FWIW, I do not get these segv's when compiling 64 bit in Opteron... I can run the IMB's (and other apps) to completion when using tcp,self.

(I did find that I missed the MPI_Allreduce count==0 case, which I just committed a fix for)


On Aug 18, 2005, at 2:04 PM, Rainer Keller wrote:

Hello Brian,
sure, attached is output of ompi_info -a on:

model name      : AMD Opteron(tm) Processor 246

Linux c3-19 2.4.21-OC_NUMA_fix #4 SMP Tue Nov 30 16:03:38 CET 2004 x86_64
unknown

It's a SuSE SLES8 distribution with the following libc:

hpcraink@c3-19:~ > /lib64/libc.so.6
GNU C Library stable release version 2.2.5, by Roland McGrath et al.
Copyright (C) 1992-2001, 2002 Free Software Foundation, Inc.
This is free software; see the source for copying conditions.
There is NO warranty; not even for MERCHANTABILITY or FITNESS FOR A
PARTICULAR PURPOSE.
Compiled by GNU CC version 3.2.2 (SuSE Linux).
Compiled on a Linux 2.4.19 system on 2003-03-27.
Available extensions:
        GNU libio by Per Bothner
        crypt add-on version 2.1 by Michael Glad and others
        Berkeley DB glibc 2.1 compat library by Thorsten Kukuk
        linuxthreads-0.9 by Xavier Leroy
        BIND-8.2.3-T5B
        libthread_db work sponsored by Alpha Processor Inc
        NIS(YP)/NIS+ NSS modules 0.19 by Thorsten Kukuk
Report bugs using the `glibcbug' script to <b...@gnu.org>.

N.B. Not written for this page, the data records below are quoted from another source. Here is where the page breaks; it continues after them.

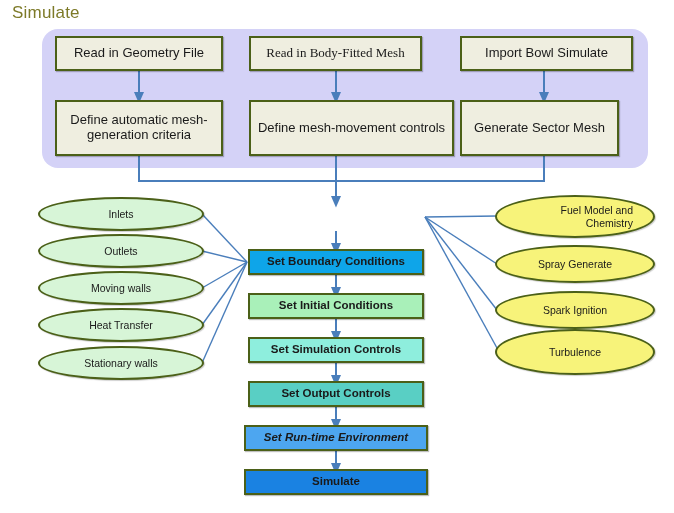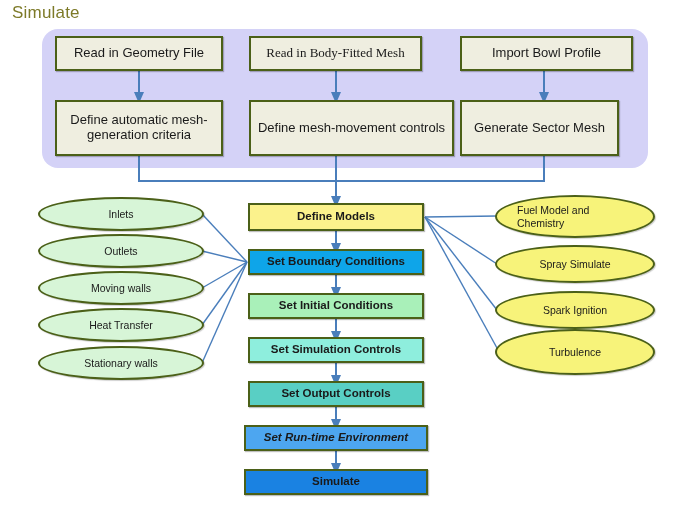--- a/index.html
+++ b/index.html
@@ -146,7 +146,7 @@
     <span>Read in Body-Fitted Mesh</span>
   </div>
   <div class="node topbox" style="left:460px; top:36px; width:173px; height:35px;">
-    <span>Import Bowl Profile</span>
+    <span>Import Bowl Simulate</span>
   </div>
 
   <div class="node topbox" style="left:55px; top:100px; width:168px; height:56px; padding:0 6px;">

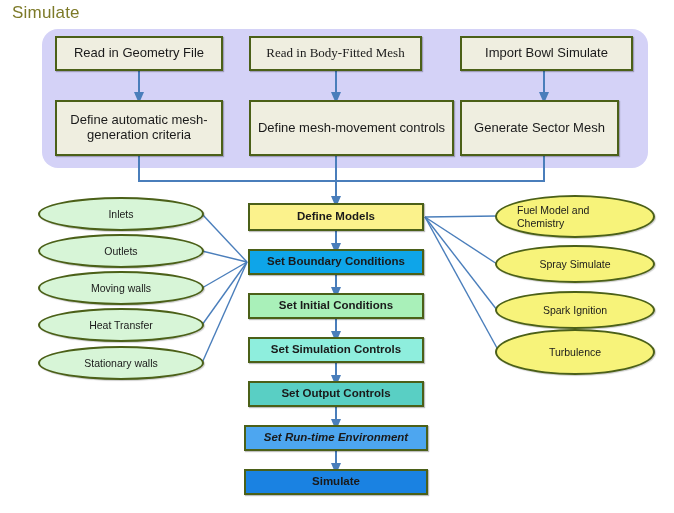--- a/index.html
+++ b/index.html
@@ -79,7 +79,7 @@
     display: flex;
     align-items: center;
     justify-content: center;
-    text-align: left;
+    text-align: right;
     border: 2px solid #4b6018;
     border-radius: 50%;
     font-size: 10.5px;

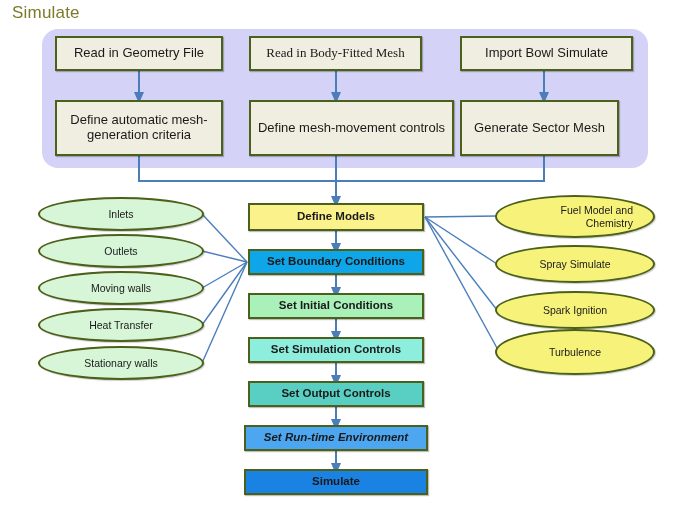--- a/index.html
+++ b/index.html
@@ -159,9 +159,6 @@
     <span>Generate Sector Mesh</span>
   </div>
 
-  <div class="node flowbox" style="left:248px; top:203px; width:176px; height:28px; background:#fbf28c;">
-    <span>Define Models</span>
-  </div>
   <div class="node flowbox" style="left:248px; top:249px; width:176px; height:26px; background:#0ea5e9;">
     <span>Set Boundary Conditions</span>
   </div>

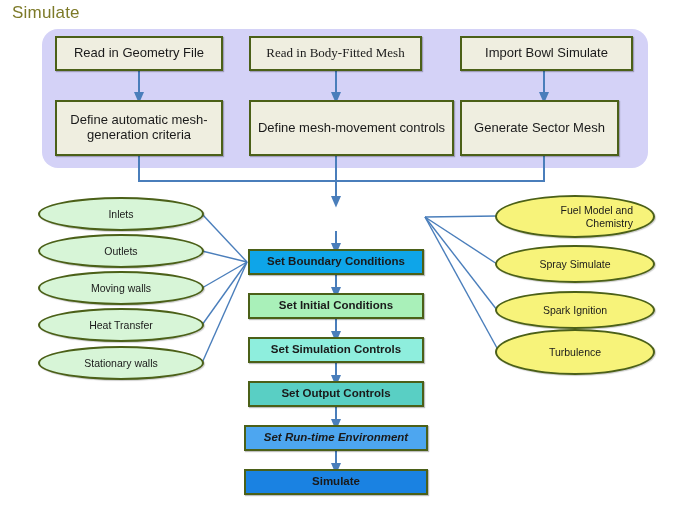--- a/index.html
+++ b/index.html
@@ -198,7 +198,7 @@
     <span>Fuel Model and Chemistry</span>
   </div>
   <div class="ellipse ell-right" style="left:495px; top:245px; width:160px; height:38px; padding:0 18px;">
-    <span>Spray Simulate</span>
+    <span>Spray Generate</span>
   </div>
   <div class="ellipse ell-right" style="left:495px; top:291px; width:160px; height:38px; padding:0 18px;">
     <span>Spark Ignition</span>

Compilation was done with pgcc-5.2-4

CU,
raY

On Thursday 18 August 2005 20:05, Brian Barrett wrote:

Just to double check, can you run ompi_info and send me the results?

Thanks,

Brian

On Aug 18, 2005, at 10:45 AM, Rainer Keller wrote:

Hello,
see the "same" (well probably not exactly same) thing here in
Opteron with
64bit (-g and so on), I get:

#0  0x0000000040085160 in orte_sds_base_contact_universe ()
at ../../../../../orte/mca/sds/base/sds_base_interface.c:29
29          return orte_sds_base_module->contact_universe();
(gdb) where
#0  0x0000000040085160 in orte_sds_base_contact_universe ()
at ../../../../../orte/mca/sds/base/sds_base_interface.c:29
#1  0x0000000040063e95 in orte_init_stage1 ()
at ../../../orte/runtime/orte_init_stage1.c:185
#2  0x0000000040017e7d in orte_system_init ()
at ../../../orte/runtime/orte_system_init.c:38
#3  0x00000000400148f5 in orte_init () at ../../../orte/runtime/
orte_init.c:46
#4  0x000000004000dfc7 in main (argc=4, argv=0x7fbfffe8a8)
at ../../../../orte/tools/orterun/orterun.c:291
#5  0x0000002a95c0c017 in __libc_start_main () from /lib64/libc.so.6
#6  0x000000004000bf2a in _start ()
(gdb)
within mpirun

orte_sds_base_module here is Null...
This is without persistent orted; Just mpirun...

CU,
ray

On Thursday 18 August 2005 16:57, Nathan DeBardeleben wrote:

FYI, this only happens when I let OMPI compile 64bit on Linux.
When I
throw in there CFLAGS=FFLAGS=CXXFLAGS=-m32 orted, my myriad of test
codes, mpirun, registry subscription codes, and JNI all work like
a champ.
Something's wrong with the 64bit it appears to me.

-- Nathan
Correspondence
------------------------------------------------------------------- --
Nathan DeBardeleben, Ph.D.
Los Alamos National Laboratory
Parallel Tools Team
High Performance Computing Environments
phone: 505-667-3428
email: ndeb...@lanl.gov
------------------------------------------------------------------- --

Tim S. Woodall wrote:

Nathan,

I'll try to reproduce this sometime this week - but I'm pretty
swamped.
Is Greg also seeing the same behavior?

Thanks,
Tim

Nathan DeBardeleben wrote:

To expand on this further, orte_init() seg faults on both bluesteel
(32bit linux) and sparkplug (64bit linux) equally.  The required
condition is that orted must be running first (which of course we
require for our work - a persistent orte daemon and registry).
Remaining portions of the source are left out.